No, it means that both blocks will have +/-1 the same *number* of
entries.  It says nothing about how much space is used in each.

>> If you're unlucky, and your split is lopsided size-wise, you may not
>> have space in the block chosen for the new entry.  This is not checked,
>> however, and things go bad quickly.
> 
> Maybe you did not mean median although it would be the logical choice.

Semantics aside, we don't want the median hash value, the middle hash
value, or the average hash value... as far as I can see, we don't care
about the hash value when we make this decision.  We care about the
sizes of the objects, not their hashes, and not where they fall in an
ordered list of hashes.

When deciding how many entries to move, we have to pay attention to how
much space they're taking up, not just how many of them there are.  If
we only move the tiny entries, even if they accounts for half of the
entries in the dir, that may not create enough room for the big entry
we're trying to fit.   Moving exactly half the entries may create a very
lopsided size distribution.

-Eric

-
To unsubscribe from this list: send the line "unsubscribe linux-ext4" in
the body of a message to [EMAIL PROTECTED]
More majordomo info at  http://vger.kernel.org/majordomo-info.html


Re: Fw: ext3 dir_index causes an error

2007-09-14 Thread Goswin von Brederlow
Eric Sandeen <[EMAIL PROTECTED]> writes:

> Eric Sandeen wrote:
>> Andrew Morton wrote:
>
>>> Ted is dir_index maintainer ;)
>
> ...
>
>>> [1.] One line summary of the problem:
>>> ext3 dir_index causes an error
>> 
>> I'm looking at this now, FWIW... pretty easy to reproduce on ppc64,
>> though I've not yet hit it on x86.
>
> The issue here is that do_split() splits a leaf node at the entry with
> the median hash value, after sorting by hash... but it pays no attention
> to the resulting size of the records in the old & new blocks.
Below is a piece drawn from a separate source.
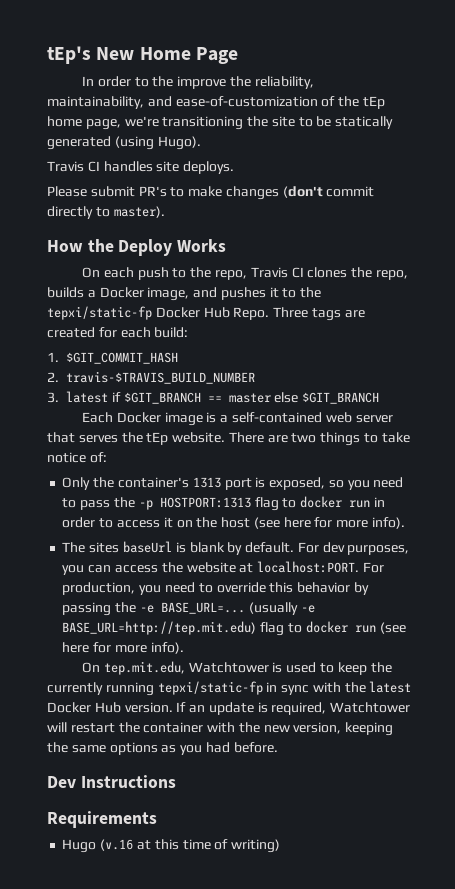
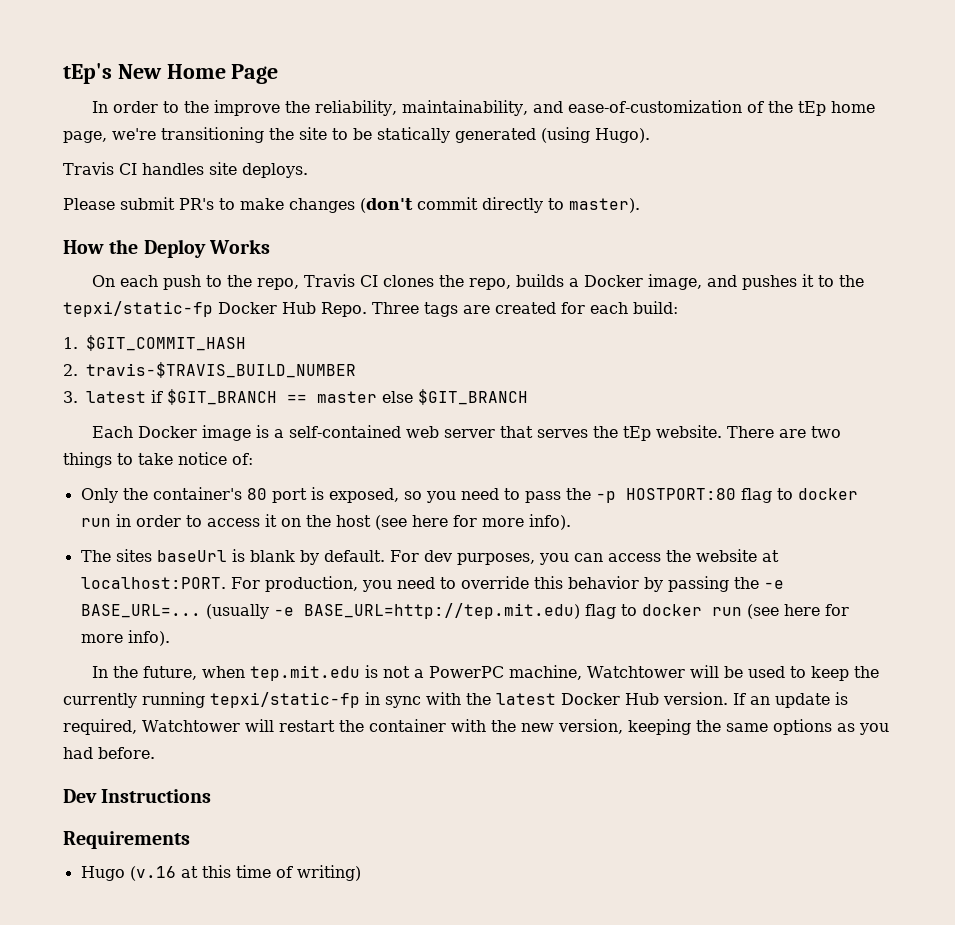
[192,477,221,488] 1313 -> [246,488,267,500] 80
[159,497,251,508] HOSTPORT:1313 -> [625,488,736,500] HOSTPORT:80
[82,661,283,675] On tep.mit.edu, Watchtower is -> [92,665,744,681] In the future, when tep.mit.edu is not a PowerPC machine, Watchtower will be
http://en.wikipedia.org/wiki/Median

| At most half the population have values less than the median and at
| most half have values greater than the median. If both groups
| contain less than half the population, then some of the population
| is exactly equal to the median.

That would mean that both records will be the same size and to have an
overflow both would have to overflow. They should both be half full
+-1.

> If you're unlucky, and your split is lopsided size-wise, you may not
> have space in the block chosen for the new entry.  This is not checked,
> however, and things go bad quickly.

Maybe you did not mean median although it would be the logical choice.

> Talked with Andreas a little about this, looking into the best way to
> fix it up.
>
> -Eric

MfG
Goswin
-
To unsubscribe from this list: send the line "unsubscribe linux-ext4" in
the body of a message to [EMAIL PROTECTED]
More majordomo info at  http://vger.kernel.org/majordomo-info.html


Re: Fw: ext3 dir_index causes an error

2007-09-14 Thread Eric Sandeen
Eric Sandeen wrote:
> Andrew Morton wrote:

>> Ted is dir_index maintainer ;)

...

>> [1.] One line summary of the problem:
>> ext3 dir_index causes an error
> 
> I'm looking at this now, FWIW... pretty easy to reproduce on ppc64,
> though I've not yet hit it on x86.

The issue here is that do_split() splits a leaf node at the entry with
the median hash value, after sorting by hash... but it pays no attention
to the resulting size of the records in the old & new blocks.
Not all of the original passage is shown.